_THE TASK:_
Starting with the line containing "656724d826f2ce9ec8bc696f | Malnutrition" and going on through the line containing "656724d826f2ce9ec8bc696f | Région: DOSSO", return the lines of the data below exactly, and only those.

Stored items
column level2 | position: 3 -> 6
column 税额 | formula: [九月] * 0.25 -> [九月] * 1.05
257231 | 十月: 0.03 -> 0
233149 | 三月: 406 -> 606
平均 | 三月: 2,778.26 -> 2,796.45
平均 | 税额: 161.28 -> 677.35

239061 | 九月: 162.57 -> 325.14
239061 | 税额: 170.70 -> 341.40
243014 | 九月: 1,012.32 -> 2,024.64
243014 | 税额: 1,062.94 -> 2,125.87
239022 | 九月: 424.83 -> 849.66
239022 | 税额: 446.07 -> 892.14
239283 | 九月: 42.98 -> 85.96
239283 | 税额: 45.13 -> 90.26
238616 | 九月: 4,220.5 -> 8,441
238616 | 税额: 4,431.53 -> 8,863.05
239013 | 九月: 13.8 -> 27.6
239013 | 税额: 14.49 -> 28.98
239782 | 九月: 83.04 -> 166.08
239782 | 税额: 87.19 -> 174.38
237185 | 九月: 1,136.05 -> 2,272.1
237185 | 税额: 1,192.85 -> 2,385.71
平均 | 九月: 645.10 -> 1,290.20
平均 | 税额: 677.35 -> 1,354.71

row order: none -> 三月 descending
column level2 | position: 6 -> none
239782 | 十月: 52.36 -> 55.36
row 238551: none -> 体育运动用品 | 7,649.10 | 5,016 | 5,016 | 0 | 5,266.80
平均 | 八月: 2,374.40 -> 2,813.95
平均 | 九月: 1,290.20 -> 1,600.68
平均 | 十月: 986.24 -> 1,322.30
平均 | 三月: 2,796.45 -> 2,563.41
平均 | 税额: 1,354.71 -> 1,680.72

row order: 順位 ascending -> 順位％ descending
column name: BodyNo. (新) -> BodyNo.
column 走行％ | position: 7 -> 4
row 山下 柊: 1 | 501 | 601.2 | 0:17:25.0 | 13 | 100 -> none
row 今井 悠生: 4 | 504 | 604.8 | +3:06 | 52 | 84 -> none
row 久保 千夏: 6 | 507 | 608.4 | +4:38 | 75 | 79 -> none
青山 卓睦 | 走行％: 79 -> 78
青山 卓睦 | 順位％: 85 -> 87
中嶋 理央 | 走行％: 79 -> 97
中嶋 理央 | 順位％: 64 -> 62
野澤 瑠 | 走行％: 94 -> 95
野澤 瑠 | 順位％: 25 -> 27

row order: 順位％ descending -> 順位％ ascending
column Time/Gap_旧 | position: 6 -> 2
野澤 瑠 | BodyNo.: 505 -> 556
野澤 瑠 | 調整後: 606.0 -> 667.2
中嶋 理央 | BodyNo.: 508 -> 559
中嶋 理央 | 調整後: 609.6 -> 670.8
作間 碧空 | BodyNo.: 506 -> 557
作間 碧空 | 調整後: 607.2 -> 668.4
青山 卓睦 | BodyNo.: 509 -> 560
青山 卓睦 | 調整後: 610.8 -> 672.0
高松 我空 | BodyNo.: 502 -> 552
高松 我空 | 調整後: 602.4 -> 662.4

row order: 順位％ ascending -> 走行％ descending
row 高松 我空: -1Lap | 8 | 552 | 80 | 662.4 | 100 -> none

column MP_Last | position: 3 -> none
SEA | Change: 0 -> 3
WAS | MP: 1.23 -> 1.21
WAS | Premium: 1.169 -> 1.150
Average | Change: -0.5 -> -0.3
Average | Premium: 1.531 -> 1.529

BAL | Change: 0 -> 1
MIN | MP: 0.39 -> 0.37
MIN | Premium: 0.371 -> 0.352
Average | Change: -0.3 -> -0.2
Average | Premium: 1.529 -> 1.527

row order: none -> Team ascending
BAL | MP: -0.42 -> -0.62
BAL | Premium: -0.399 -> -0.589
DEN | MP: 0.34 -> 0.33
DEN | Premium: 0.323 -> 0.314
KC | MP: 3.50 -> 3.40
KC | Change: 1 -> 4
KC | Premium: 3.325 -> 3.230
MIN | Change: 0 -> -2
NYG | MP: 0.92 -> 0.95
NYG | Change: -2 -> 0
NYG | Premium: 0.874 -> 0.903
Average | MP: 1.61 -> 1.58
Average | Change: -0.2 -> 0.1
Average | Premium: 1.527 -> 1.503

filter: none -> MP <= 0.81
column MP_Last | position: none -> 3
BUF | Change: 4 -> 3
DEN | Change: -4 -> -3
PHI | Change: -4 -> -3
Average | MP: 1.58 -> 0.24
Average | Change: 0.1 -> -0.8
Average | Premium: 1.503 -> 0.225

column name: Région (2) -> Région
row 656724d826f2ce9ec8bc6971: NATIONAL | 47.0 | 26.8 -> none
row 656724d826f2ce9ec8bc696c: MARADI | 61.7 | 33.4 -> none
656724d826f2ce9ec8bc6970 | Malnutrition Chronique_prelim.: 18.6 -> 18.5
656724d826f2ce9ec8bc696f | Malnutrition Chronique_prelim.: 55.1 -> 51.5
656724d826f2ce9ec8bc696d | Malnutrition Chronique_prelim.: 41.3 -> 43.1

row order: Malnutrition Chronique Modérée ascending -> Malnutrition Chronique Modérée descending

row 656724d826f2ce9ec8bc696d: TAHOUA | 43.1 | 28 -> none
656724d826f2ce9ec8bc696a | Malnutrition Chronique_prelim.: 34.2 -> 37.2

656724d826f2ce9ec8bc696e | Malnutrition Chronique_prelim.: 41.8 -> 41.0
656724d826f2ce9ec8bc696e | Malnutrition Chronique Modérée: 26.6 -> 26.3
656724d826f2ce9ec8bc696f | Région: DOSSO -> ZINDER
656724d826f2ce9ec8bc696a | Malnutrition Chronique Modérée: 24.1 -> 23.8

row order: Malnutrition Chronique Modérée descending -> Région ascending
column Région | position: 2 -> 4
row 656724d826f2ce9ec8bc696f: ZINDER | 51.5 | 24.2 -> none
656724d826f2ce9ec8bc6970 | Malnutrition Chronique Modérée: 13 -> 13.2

_WRITTEN SOLUTION:_
656724d826f2ce9ec8bc696f | Malnutrition Chronique_prelim.: 55.1 -> 51.5
656724d826f2ce9ec8bc696d | Malnutrition Chronique_prelim.: 41.3 -> 43.1

row order: Malnutrition Chronique Modérée ascending -> Malnutrition Chronique Modérée descending

row 656724d826f2ce9ec8bc696d: TAHOUA | 43.1 | 28 -> none
656724d826f2ce9ec8bc696a | Malnutrition Chronique_prelim.: 34.2 -> 37.2

656724d826f2ce9ec8bc696e | Malnutrition Chronique_prelim.: 41.8 -> 41.0
656724d826f2ce9ec8bc696e | Malnutrition Chronique Modérée: 26.6 -> 26.3
656724d826f2ce9ec8bc696f | Région: DOSSO -> ZINDER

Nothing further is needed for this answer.